About this exercise: Exactly transcribe the line that holds "[319,784,441,802] geckodriver ->" and every remaining line of the records, up to and including the final one, with nothing else.

Difference listings:
:::::
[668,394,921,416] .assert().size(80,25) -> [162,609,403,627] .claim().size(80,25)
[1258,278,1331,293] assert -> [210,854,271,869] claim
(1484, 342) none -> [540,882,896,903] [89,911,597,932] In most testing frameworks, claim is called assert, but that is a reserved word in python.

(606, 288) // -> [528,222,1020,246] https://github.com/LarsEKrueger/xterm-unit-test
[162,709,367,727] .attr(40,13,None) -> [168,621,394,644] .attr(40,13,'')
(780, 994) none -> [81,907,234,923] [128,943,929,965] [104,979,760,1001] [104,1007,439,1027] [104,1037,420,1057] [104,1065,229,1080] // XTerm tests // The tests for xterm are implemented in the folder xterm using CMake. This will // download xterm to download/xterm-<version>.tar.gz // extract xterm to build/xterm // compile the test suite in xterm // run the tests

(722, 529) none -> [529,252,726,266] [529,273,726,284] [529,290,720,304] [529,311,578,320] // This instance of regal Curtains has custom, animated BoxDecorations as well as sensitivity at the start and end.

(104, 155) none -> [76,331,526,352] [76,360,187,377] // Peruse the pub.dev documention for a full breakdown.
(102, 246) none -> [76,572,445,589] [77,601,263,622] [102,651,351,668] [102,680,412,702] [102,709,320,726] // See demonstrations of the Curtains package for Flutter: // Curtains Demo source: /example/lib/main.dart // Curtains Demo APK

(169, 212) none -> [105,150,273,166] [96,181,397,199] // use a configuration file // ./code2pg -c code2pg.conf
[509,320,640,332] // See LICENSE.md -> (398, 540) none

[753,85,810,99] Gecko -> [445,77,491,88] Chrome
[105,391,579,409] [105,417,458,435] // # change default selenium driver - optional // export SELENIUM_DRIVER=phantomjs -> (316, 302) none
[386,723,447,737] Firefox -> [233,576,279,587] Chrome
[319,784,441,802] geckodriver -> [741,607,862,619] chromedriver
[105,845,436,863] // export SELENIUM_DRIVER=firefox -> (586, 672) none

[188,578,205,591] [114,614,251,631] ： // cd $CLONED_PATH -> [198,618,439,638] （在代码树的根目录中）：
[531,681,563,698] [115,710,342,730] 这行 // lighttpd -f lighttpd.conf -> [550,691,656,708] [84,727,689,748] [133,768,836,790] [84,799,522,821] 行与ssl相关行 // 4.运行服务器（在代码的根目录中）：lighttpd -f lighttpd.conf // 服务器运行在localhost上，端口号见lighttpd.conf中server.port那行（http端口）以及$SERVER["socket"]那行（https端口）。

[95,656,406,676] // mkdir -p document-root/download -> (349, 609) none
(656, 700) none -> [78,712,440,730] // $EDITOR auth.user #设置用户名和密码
:::::
Exercise result:
[319,784,441,802] geckodriver -> [741,607,862,619] chromedriver
[105,845,436,863] // export SELENIUM_DRIVER=firefox -> (586, 672) none

[188,578,205,591] [114,614,251,631] ： // cd $CLONED_PATH -> [198,618,439,638] （在代码树的根目录中）：
[531,681,563,698] [115,710,342,730] 这行 // lighttpd -f lighttpd.conf -> [550,691,656,708] [84,727,689,748] [133,768,836,790] [84,799,522,821] 行与ssl相关行 // 4.运行服务器（在代码的根目录中）：lighttpd -f lighttpd.conf // 服务器运行在localhost上，端口号见lighttpd.conf中server.port那行（http端口）以及$SERVER["socket"]那行（https端口）。

[95,656,406,676] // mkdir -p document-root/download -> (349, 609) none
(656, 700) none -> [78,712,440,730] // $EDITOR auth.user #设置用户名和密码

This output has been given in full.